Deborah Velez-Irizarry; Research Associate
Deborah Velez-Irizarry is working at NMDL as a research associate. Originally from Puerto Rico, Deborah obtained her BS and MS in Animal Science. Her PhD was earned from Michigan State University, where she researched quantitative methods to map expression QTL and allele-specific expression. Currently, her research focuses on elucidating critical pathways limiting glycogen repletion and performance in horses through the integration of proteomics and transcriptomics analysis. She has future research interests in the study of cis and trans-regulatory elements, influencing phenotypic variation and disease through the use of multi-omic data integration.
The Valberg lab is fueled by enthusiastic and talented undergraduate, veterinary students and graduate students that work on specific projects during the school year and during the summers.

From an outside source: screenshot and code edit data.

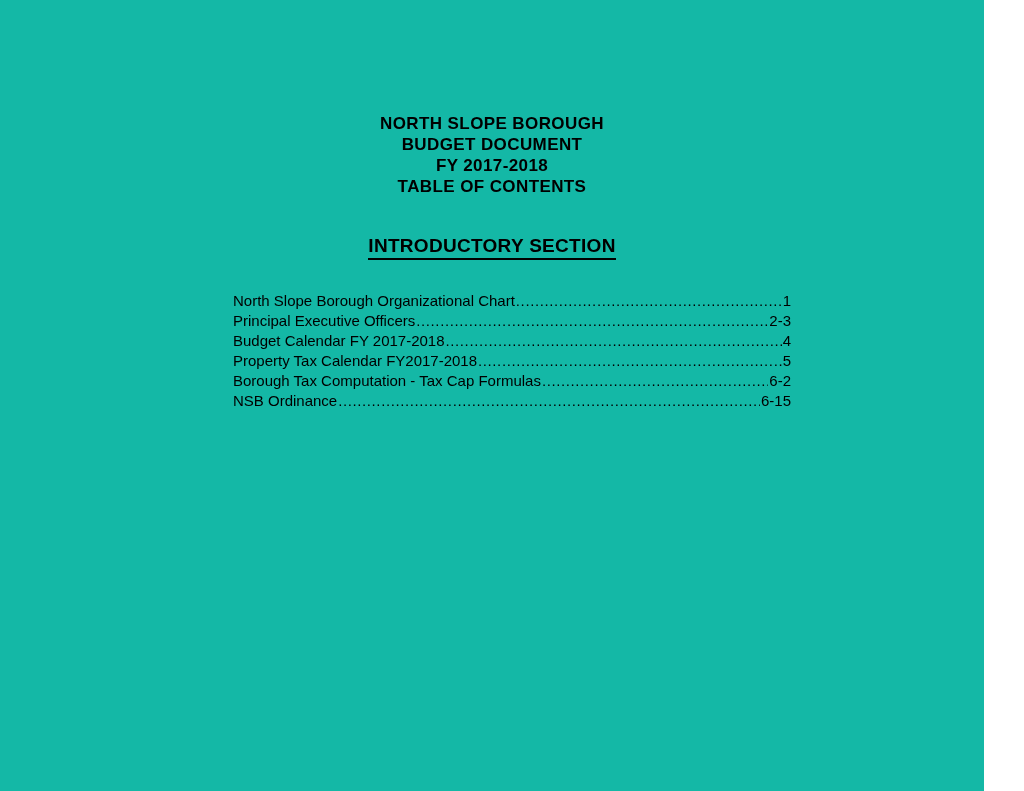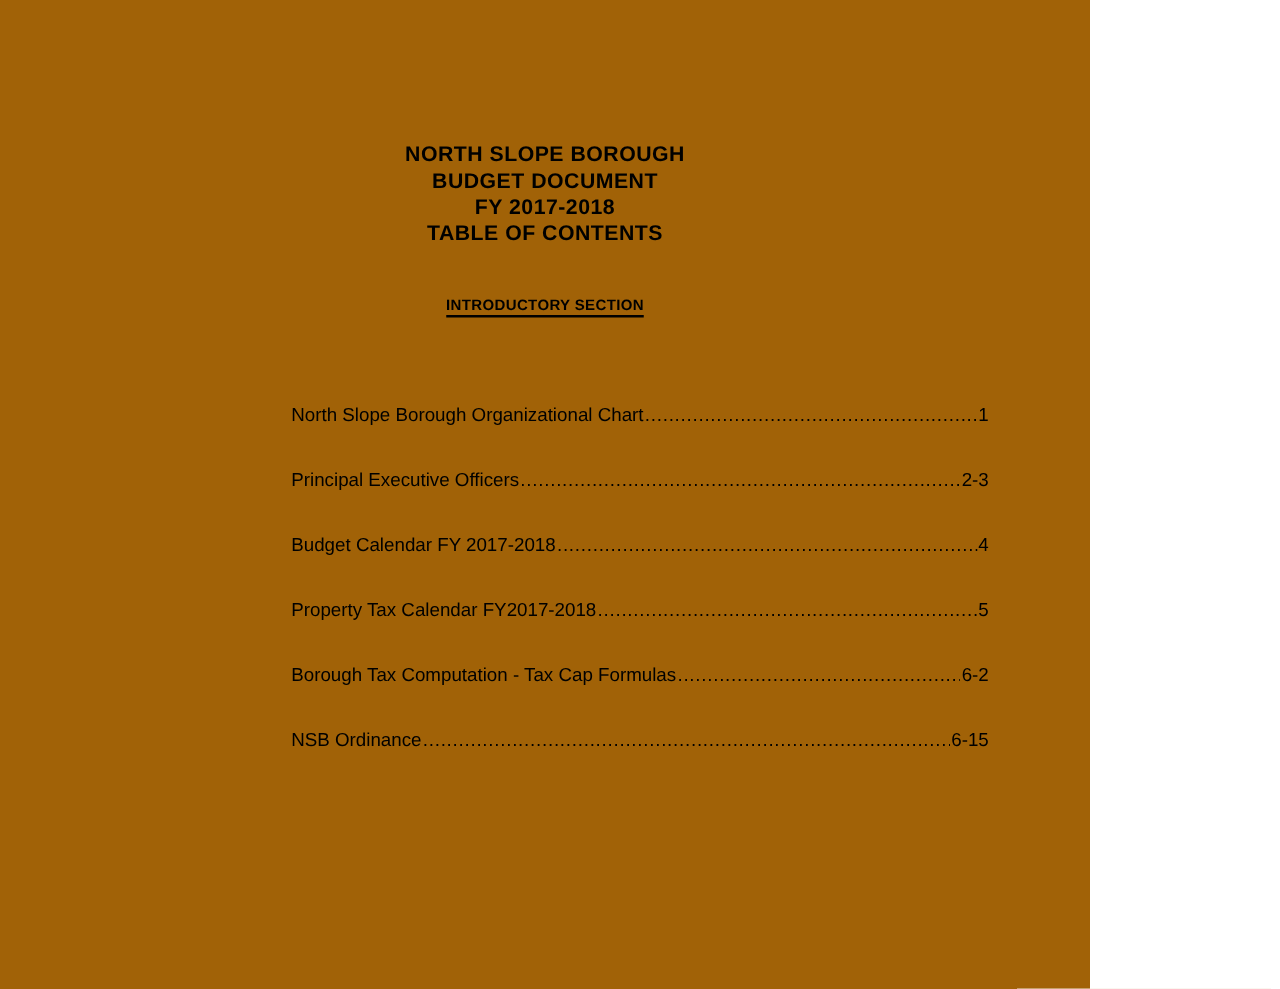--- a/index.html
+++ b/index.html
@@ -9,9 +9,9 @@
   }
   .page {
     position: relative;
-    width: 872px;
+    width: 984px;
     height: 791px;
-    background: #a16207;
+    background: #14b8a6;
     color: #000000;
     font-family: "Liberation Sans", sans-serif;
     overflow: hidden;

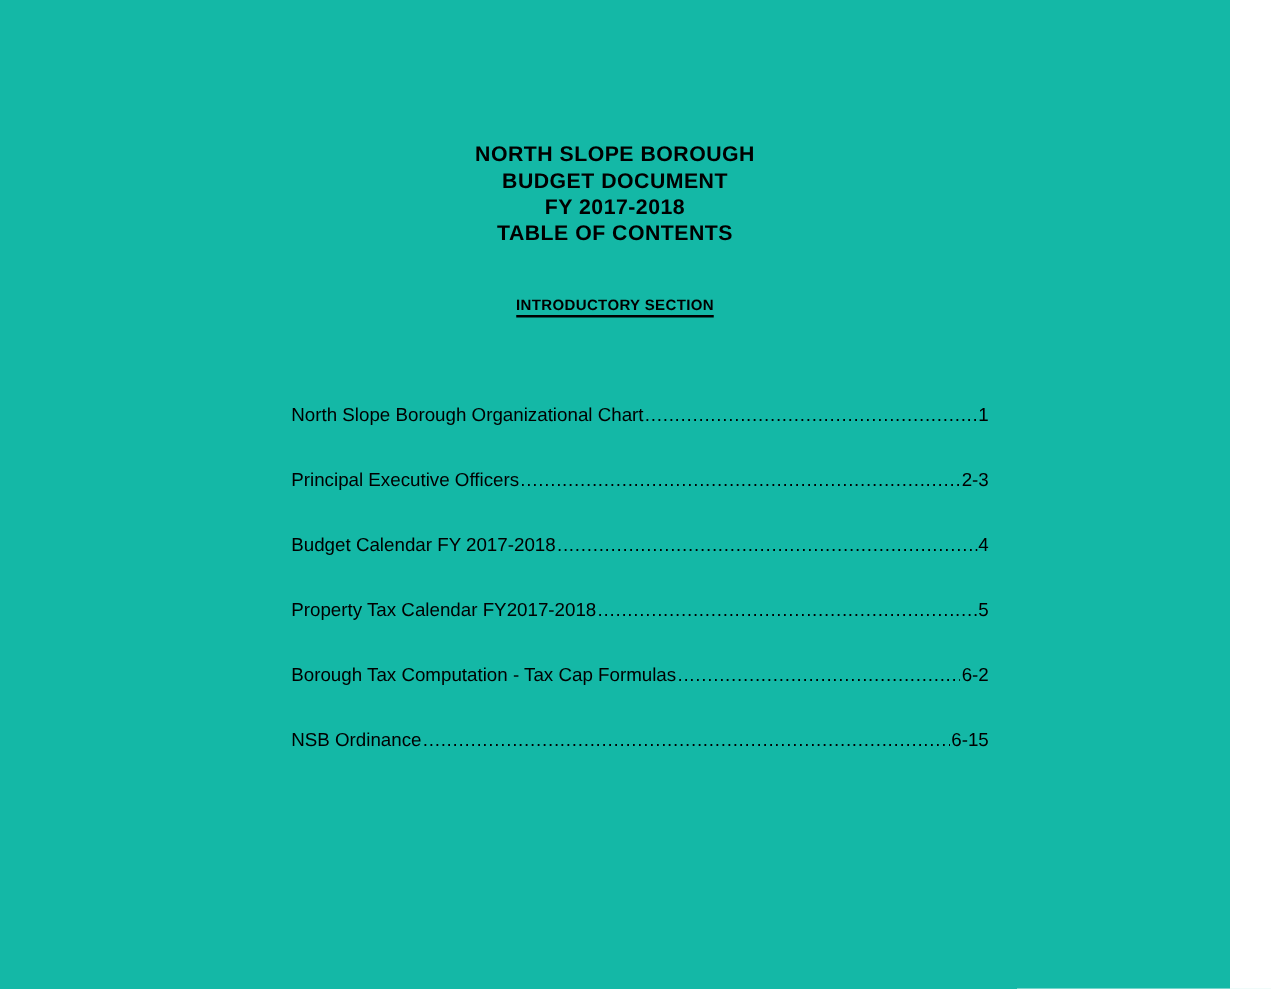--- a/index.html
+++ b/index.html
@@ -38,7 +38,7 @@
   }
   .section-heading {
     display: inline-block;
-    font-size: 12px;
+    font-size: 19px;
     font-weight: bold;
     letter-spacing: 0.3px;
     border-bottom: 2px solid #000000;

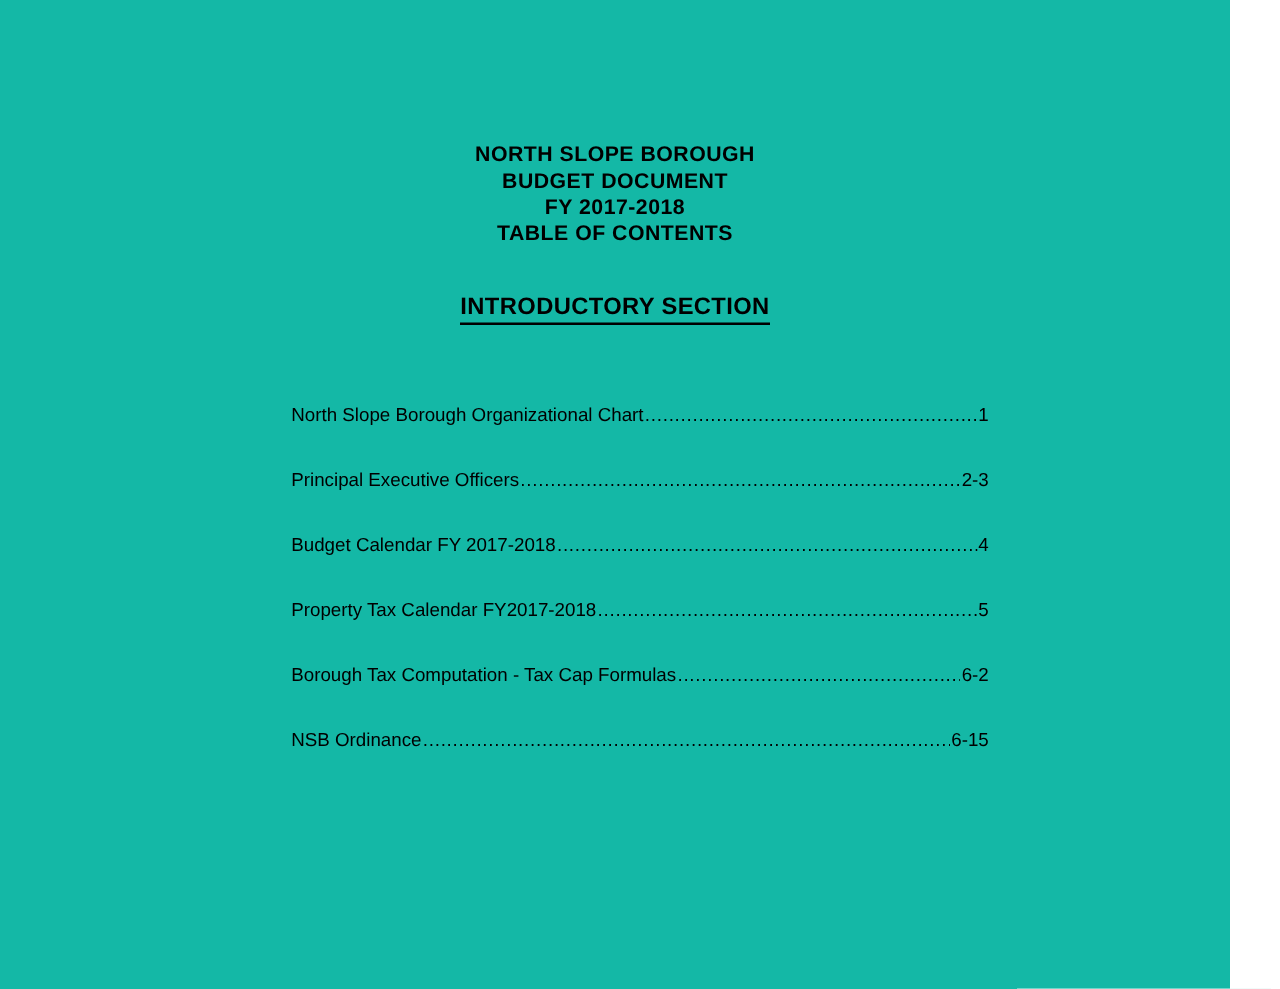--- a/index.html
+++ b/index.html
@@ -57,7 +57,6 @@
     font-size: 15px;
     line-height: 20px;
     white-space: nowrap;
-    margin-top: 32px;
   }
   .toc-title {
     flex: 0 0 auto;

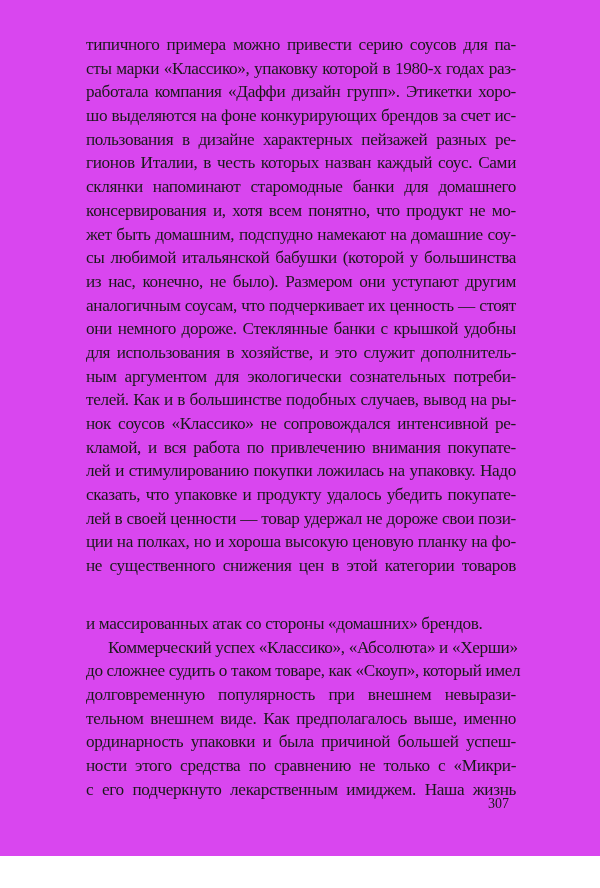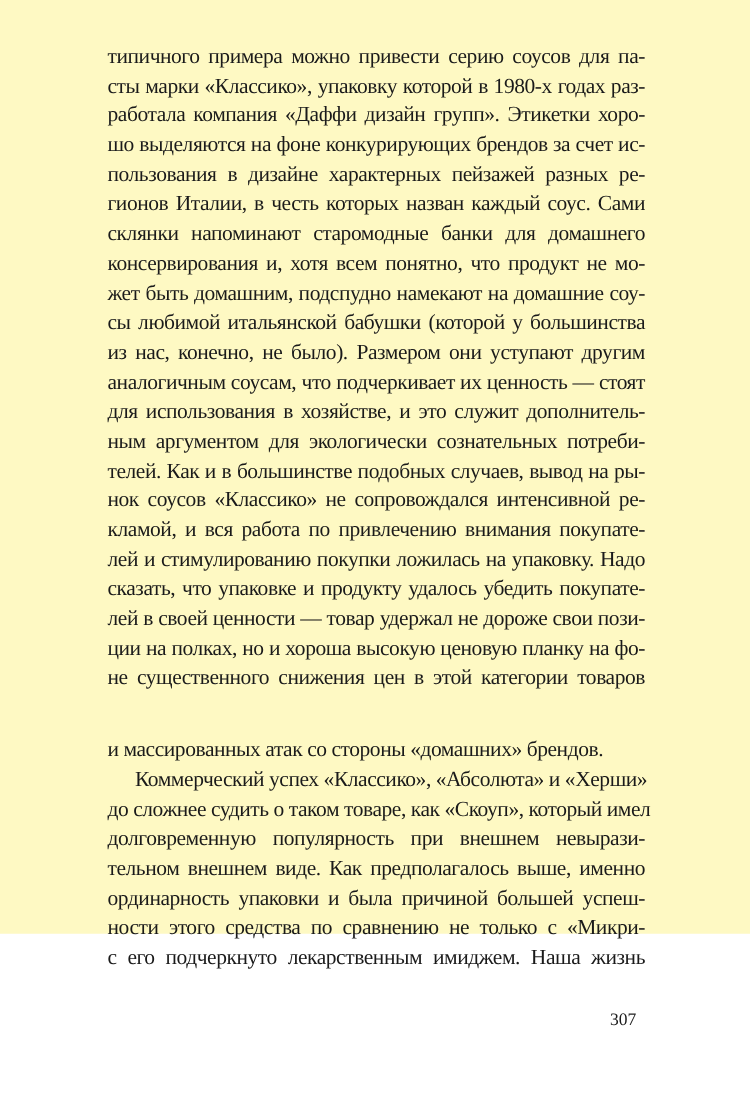--- a/index.html
+++ b/index.html
@@ -18,8 +18,8 @@
     .page {
       position: absolute;
       left: 0; top: 0;
-      width: 600px; height: 747px;
-      background: #fef9c3;
+      width: 600px; height: 856px;
+      background: #d946ef;
     }
     .text-block {
       position: absolute;

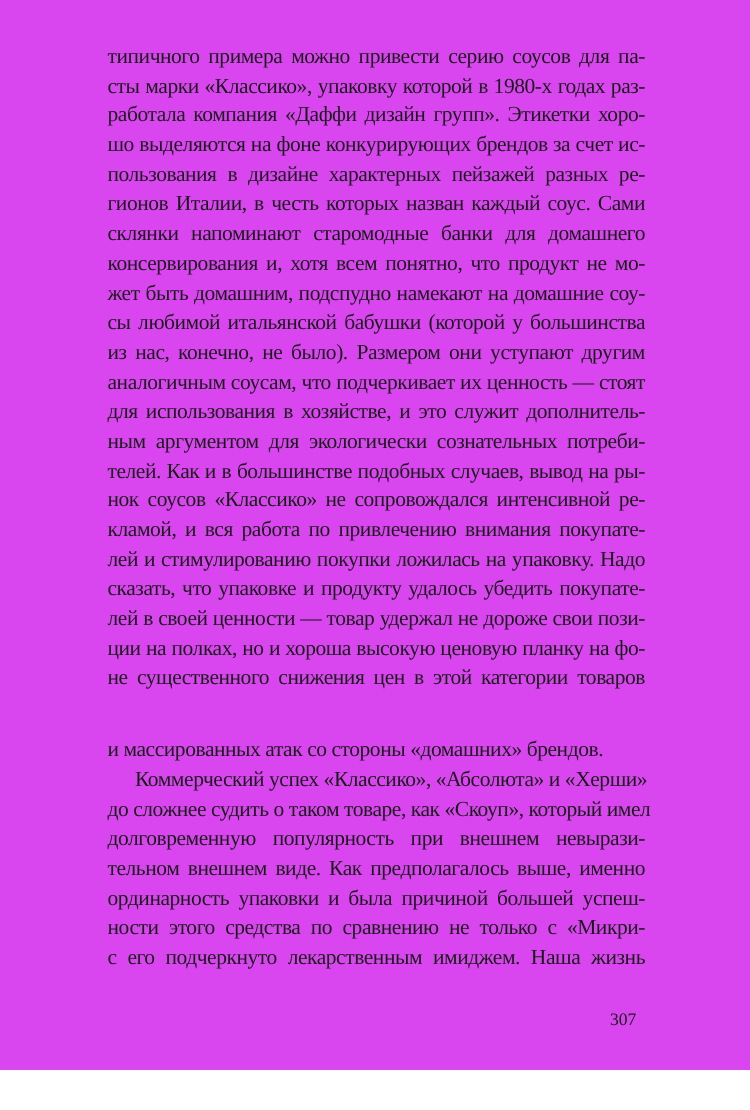--- a/index.html
+++ b/index.html
@@ -75,6 +75,7 @@
       <span class="line">сы любимой итальянской бабушки (которой у большинства</span>
       <span class="line">из нас, конечно, не было). Размером они уступают другим</span>
       <span class="line">аналогичным соусам, что подчеркивает их ценность — стоят</span>
+      <span class="line">они немного дороже. Стеклянные банки с крышкой удобны</span>
       <span class="line">для использования в хозяйстве, и это служит дополнитель-</span>
       <span class="line">ным аргументом для экологически сознательных потреби-</span>
       <span class="line">телей. Как и в большинстве подобных случаев, вывод на ры-</span>

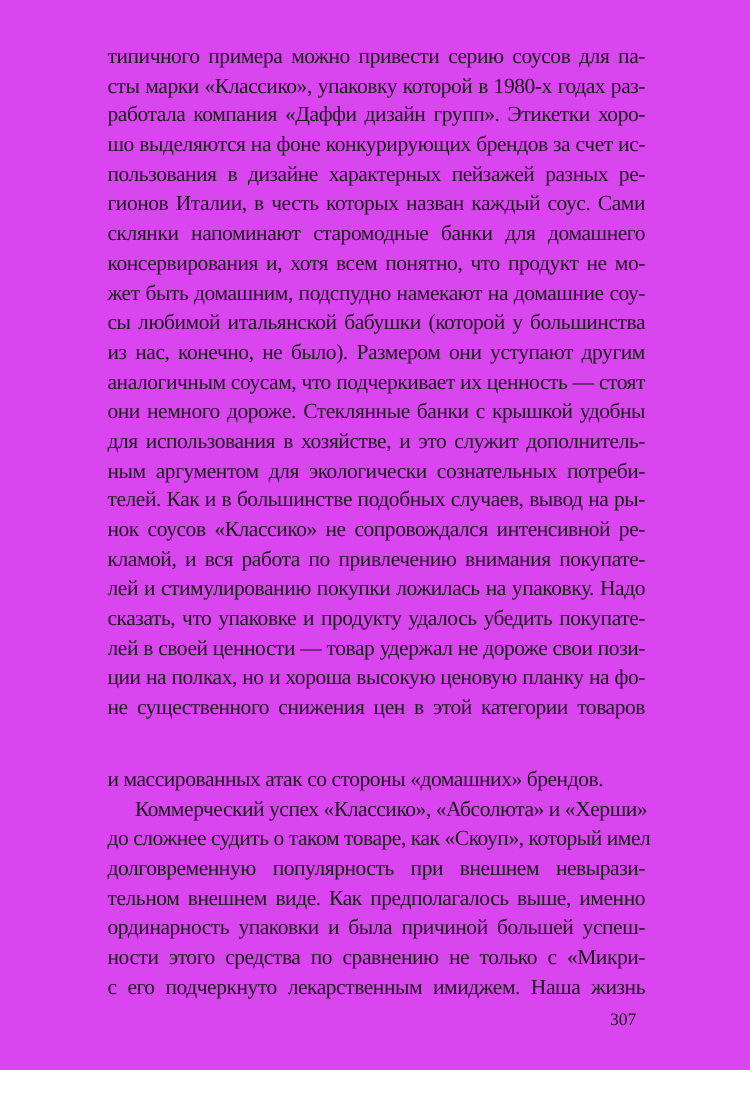--- a/index.html
+++ b/index.html
@@ -53,7 +53,6 @@
       font-size: 14px;
       font-family: "Liberation Serif", "DejaVu Serif", serif;
       color: #1a1a1a;
-      margin-top: 13px;
     }
   </style>
 </head>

Our goal is to inspire students to develop a lifelong appreciation for, and love of research, and to further the careers of hard working students. A positive team-based experience is a strong focus of our research environment.
Zoë Williams; PhD completed
Zoë Williams has a degree in Cell Biology from the University of California, Davis and is interested in equine neuromuscular disorders and their comparative diseases in humans and other species. She is a DVM/PhD graduate student investigating the characteristics, etiology, and possible treatments of Myofibrillar Myopathy (MFM) in Warmblood horses. MFM is a disease characterized by myofibril disorganization in muscle, leading to weakness and dysfunction. She is a multidisciplinary equestrian with two horses of her own and enjoys volunteering at community outreach events and playing oboe, flute, piccolo, and saxophone.